> [ABOUT THIS TASK]: Only the pictures are to be left out; please reproduce everything else in the data exactly.

> [RECORDS FOR PROCESSING]:
=== Section Start ===
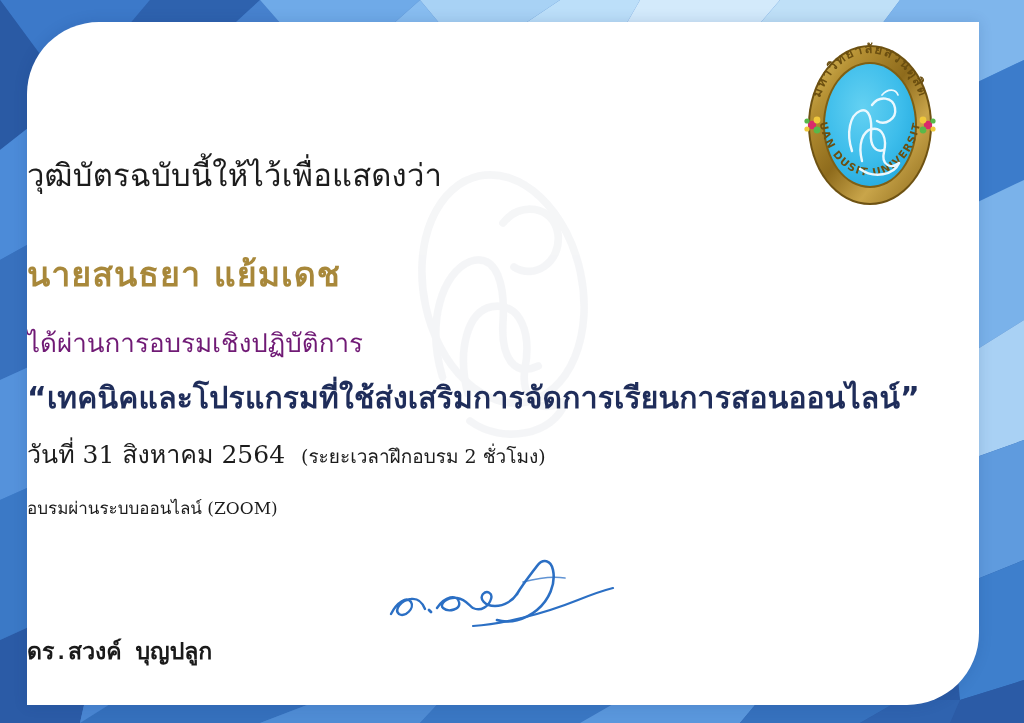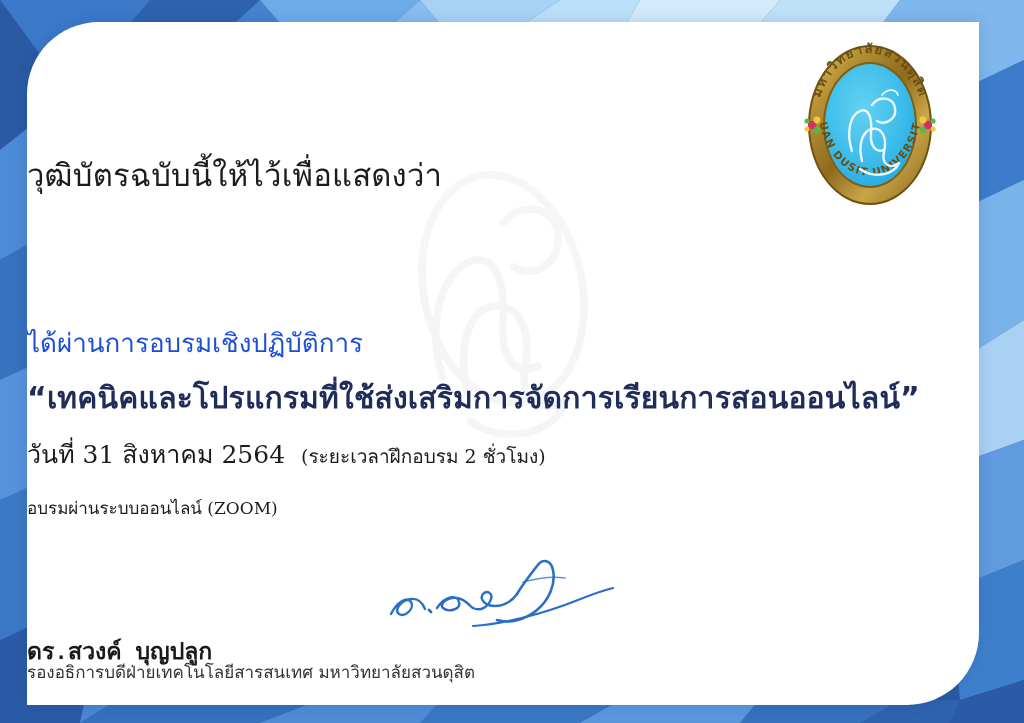--- a/index.html
+++ b/index.html
@@ -81,21 +81,21 @@
     font-weight: bold;
     font-size: 34px;
     color: #A8883A;
     letter-spacing: 1px;
   }
 
   .subline {
     top: 300px;
     font-family: "DejaVu Serif", "Liberation Serif", serif;
     font-size: 26px;
-    color: #1d4ed8;
+    color: #701a75;
   }
 
   .course-title {
     top: 352px;
     font-family: "DejaVu Sans", "Liberation Sans", sans-serif;
     font-weight: bold;
     font-size: 30px;
     color: #1F2D5A;
     letter-spacing: 0.2px;
   }
@@ -222,20 +222,21 @@
                  C 165 222, 186 236, 208 220"></path>
         <path d="M150 60 C 165 40, 196 44, 200 70 C 203 96, 178 112, 160 100"></path>
         <path d="M120 240 C 150 262, 196 252, 206 224"></path>
       </g>
     </svg>
 
     <div class="content">
 
       <div class="line heading">วุฒิบัตรฉบับนี้ให้ไว้เพื่อแสดงว่า</div>
 
+      <div class="line recipient">นายสนธยา  แย้มเดช</div>
 
       <div class="line subline">ได้ผ่านการอบรมเชิงปฏิบัติการ</div>
 
       <div class="line course-title">“เทคนิคและโปรแกรมที่ใช้ส่งเสริมการจัดการเรียนการสอนออนไลน์”</div>
 
       <div class="line date-line">
         <span>วันที่ 31 สิงหาคม 2564</span><span>&nbsp;&nbsp;</span><span class="duration">(ระยะเวลาฝึกอบรม 2 ชั่วโมง)</span>
       </div>
 
       <div class="line platform-line">อบรมผ่านระบบออนไลน์ (ZOOM)</div>
@@ -251,21 +252,20 @@
                    C 106 47, 112 54, 122 54 C 132 54, 140 48, 144 42" stroke-width="2.4"></path>
           <path d="M144 42 C 150 32, 158 22, 164 14 C 170 6, 178 8, 180 18
                    C 183 32, 176 48, 164 58 C 152 68, 136 72, 124 68" stroke-width="2.6"></path>
           <path d="M100 74 C 130 72, 170 62, 205 48 C 220 42, 232 38, 240 36" stroke-width="2.2"></path>
           <path d="M150 30 C 165 26, 180 24, 192 26" stroke-width="1.6" opacity="0.75"></path>
         </g>
       </svg>
 
       <div class="line signer-name">ดร.สวงค์ บุญปลูก</div>
 
-      <div class="line signer-title">รองอธิการบดีฝ่ายเทคโนโลยีสารสนเทศ มหาวิทยาลัยสวนดุสิต</div>
     </div>
 
     <svg class="seal" viewBox="0 0 152 172">
       <defs>
         <linearGradient id="goldRing" x1="0" y1="0" x2="1" y2="1">
           <stop offset="0%" stop-color="#E3C86A"></stop>
           <stop offset="22%" stop-color="#B69134"></stop>
           <stop offset="48%" stop-color="#8E6B1C"></stop>
           <stop offset="70%" stop-color="#C9A54A"></stop>
           <stop offset="100%" stop-color="#8A6718"></stop>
=== Section End ===
> [PROBLEM SOLUTION]:
--- a/index.html
+++ b/index.html
@@ -81,21 +81,21 @@
     font-weight: bold;
     font-size: 34px;
     color: #A8883A;
     letter-spacing: 1px;
   }
 
   .subline {
     top: 300px;
     font-family: "DejaVu Serif", "Liberation Serif", serif;
     font-size: 26px;
-    color: #1d4ed8;
+    color: #701a75;
   }
 
   .course-title {
     top: 352px;
     font-family: "DejaVu Sans", "Liberation Sans", sans-serif;
     font-weight: bold;
     font-size: 30px;
     color: #1F2D5A;
     letter-spacing: 0.2px;
   }
@@ -222,20 +222,21 @@
                  C 165 222, 186 236, 208 220"></path>
         <path d="M150 60 C 165 40, 196 44, 200 70 C 203 96, 178 112, 160 100"></path>
         <path d="M120 240 C 150 262, 196 252, 206 224"></path>
       </g>
     </svg>
 
     <div class="content">
 
       <div class="line heading">วุฒิบัตรฉบับนี้ให้ไว้เพื่อแสดงว่า</div>
 
+      <div class="line recipient">นายสนธยา  แย้มเดช</div>
 
       <div class="line subline">ได้ผ่านการอบรมเชิงปฏิบัติการ</div>
 
       <div class="line course-title">“เทคนิคและโปรแกรมที่ใช้ส่งเสริมการจัดการเรียนการสอนออนไลน์”</div>
 
       <div class="line date-line">
         <span>วันที่ 31 สิงหาคม 2564</span><span>&nbsp;&nbsp;</span><span class="duration">(ระยะเวลาฝึกอบรม 2 ชั่วโมง)</span>
       </div>
 
       <div class="line platform-line">อบรมผ่านระบบออนไลน์ (ZOOM)</div>
@@ -251,21 +252,20 @@
                    C 106 47, 112 54, 122 54 C 132 54, 140 48, 144 42" stroke-width="2.4"></path>
           <path d="M144 42 C 150 32, 158 22, 164 14 C 170 6, 178 8, 180 18
                    C 183 32, 176 48, 164 58 C 152 68, 136 72, 124 68" stroke-width="2.6"></path>
           <path d="M100 74 C 130 72, 170 62, 205 48 C 220 42, 232 38, 240 36" stroke-width="2.2"></path>
           <path d="M150 30 C 165 26, 180 24, 192 26" stroke-width="1.6" opacity="0.75"></path>
         </g>
       </svg>
 
       <div class="line signer-name">ดร.สวงค์ บุญปลูก</div>
 
-      <div class="line signer-title">รองอธิการบดีฝ่ายเทคโนโลยีสารสนเทศ มหาวิทยาลัยสวนดุสิต</div>
     </div>
 
     <svg class="seal" viewBox="0 0 152 172">
       <defs>
         <linearGradient id="goldRing" x1="0" y1="0" x2="1" y2="1">
           <stop offset="0%" stop-color="#E3C86A"></stop>
           <stop offset="22%" stop-color="#B69134"></stop>
           <stop offset="48%" stop-color="#8E6B1C"></stop>
           <stop offset="70%" stop-color="#C9A54A"></stop>
           <stop offset="100%" stop-color="#8A6718"></stop>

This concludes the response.